= GOAL OF THE EXERCISE =
For this exercise, output the entries below exactly from the line that holds "Liberation Serif, serif" to the line that holds "none -> <div>", both ends included. No pictures belong in the copy.

= INPUT FOR THIS TASK =
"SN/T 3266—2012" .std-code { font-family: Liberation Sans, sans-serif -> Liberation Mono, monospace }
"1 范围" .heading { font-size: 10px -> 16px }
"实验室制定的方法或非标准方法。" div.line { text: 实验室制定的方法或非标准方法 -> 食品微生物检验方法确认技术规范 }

...

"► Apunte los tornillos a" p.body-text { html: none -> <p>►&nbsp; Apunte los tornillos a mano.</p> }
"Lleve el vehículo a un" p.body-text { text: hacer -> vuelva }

---

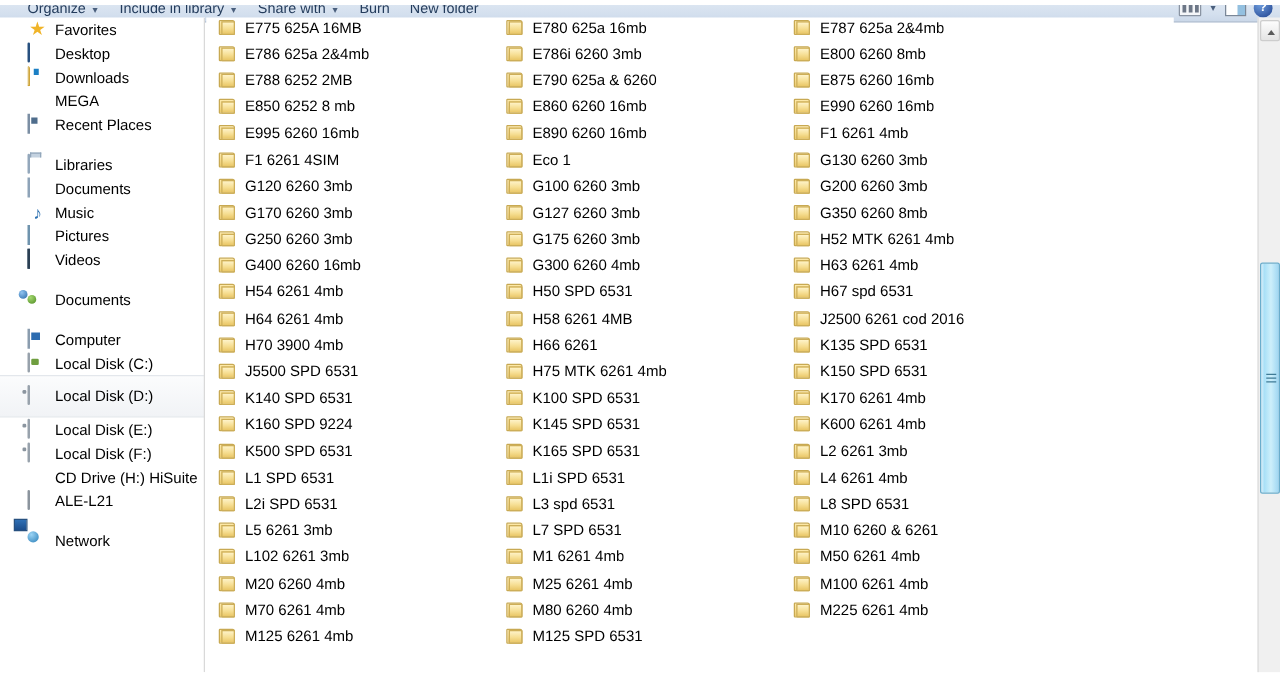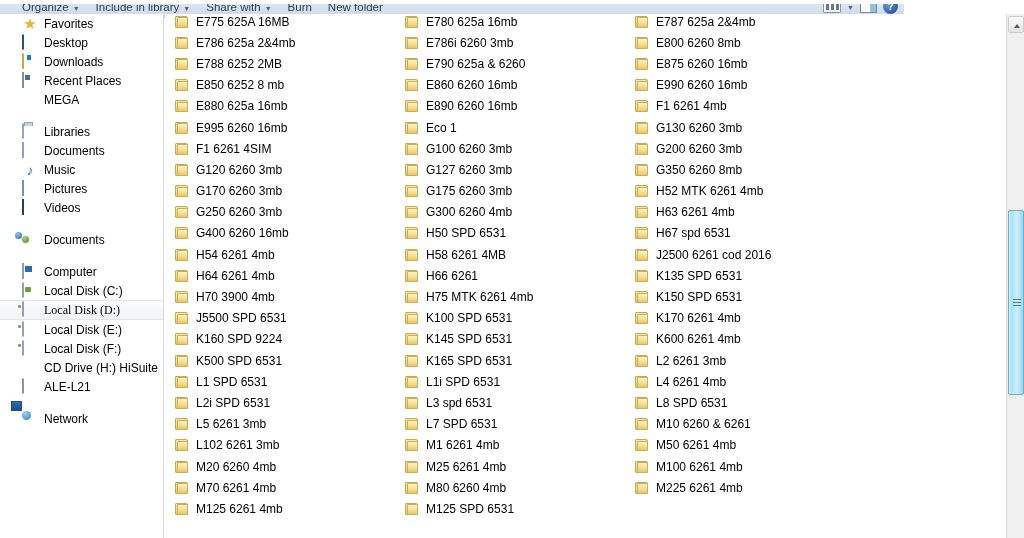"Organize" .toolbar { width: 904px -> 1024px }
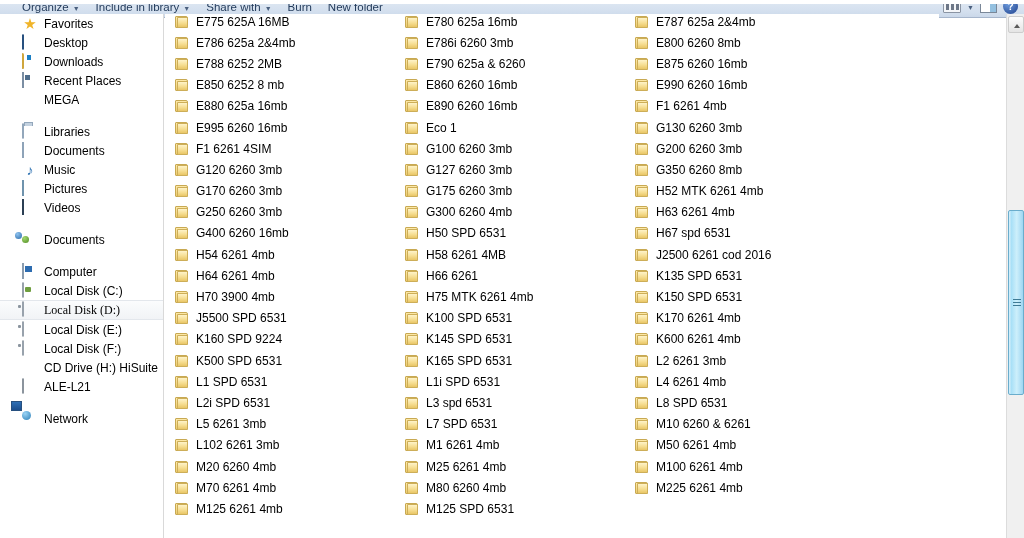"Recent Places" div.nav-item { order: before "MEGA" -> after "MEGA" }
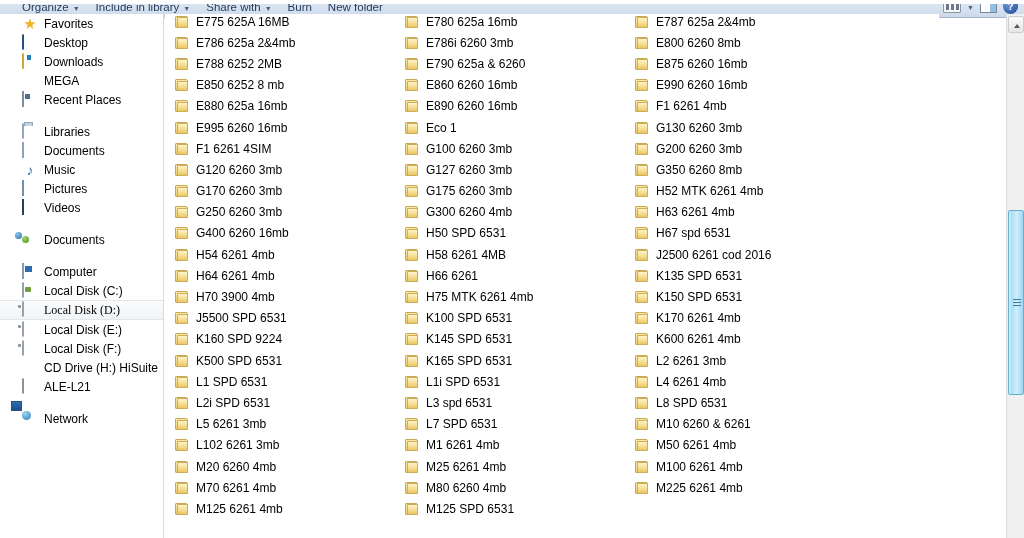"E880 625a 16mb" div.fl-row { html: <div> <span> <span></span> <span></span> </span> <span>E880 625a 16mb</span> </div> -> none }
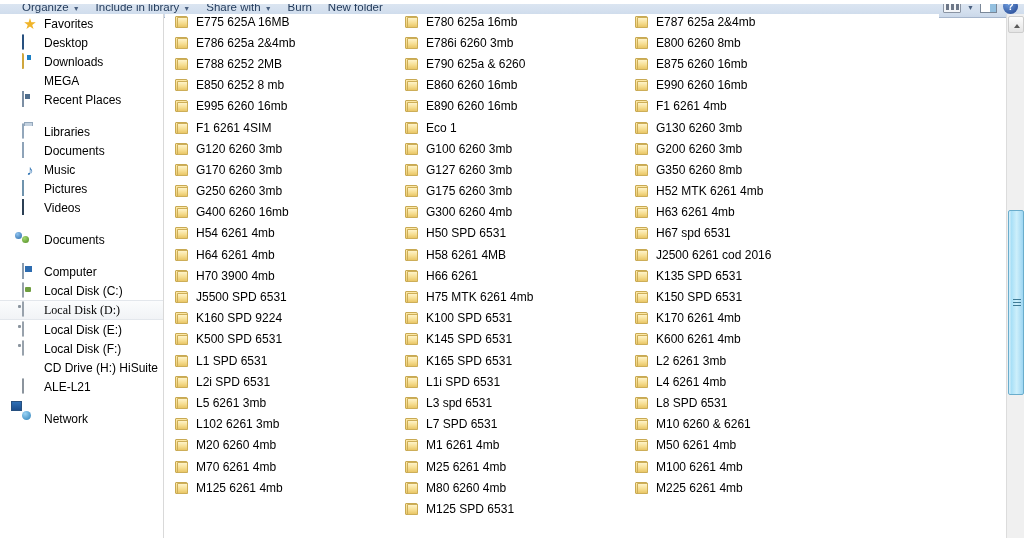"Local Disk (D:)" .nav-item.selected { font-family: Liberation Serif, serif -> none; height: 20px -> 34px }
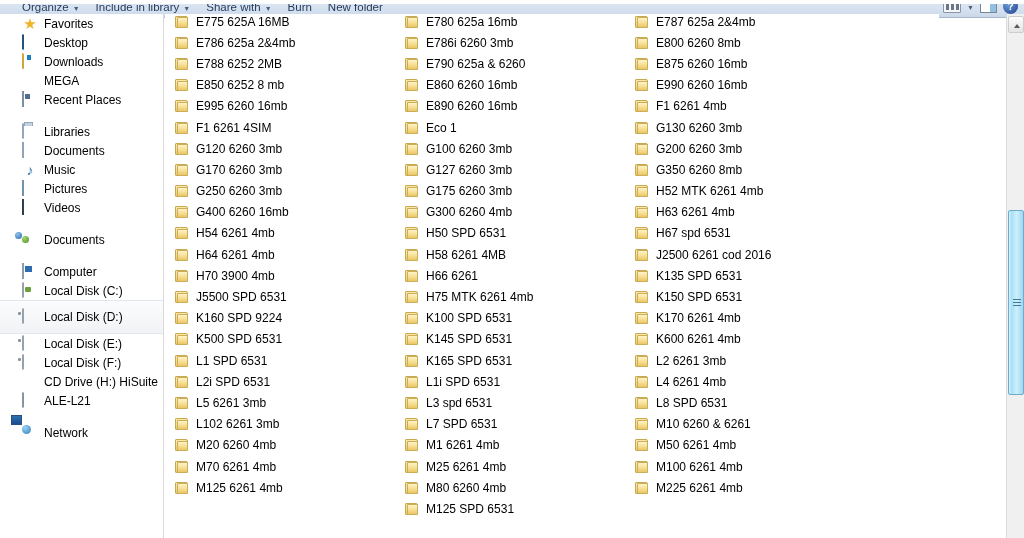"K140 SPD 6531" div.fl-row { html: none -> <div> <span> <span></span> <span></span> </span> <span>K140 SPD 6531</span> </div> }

= SOLUTION TO THIS EXERCISE =
"Local Disk (D:)" .nav-item.selected { font-family: Liberation Serif, serif -> none; height: 20px -> 34px }
"K140 SPD 6531" div.fl-row { html: none -> <div> <span> <span></span> <span></span> </span> <span>K140 SPD 6531</span> </div> }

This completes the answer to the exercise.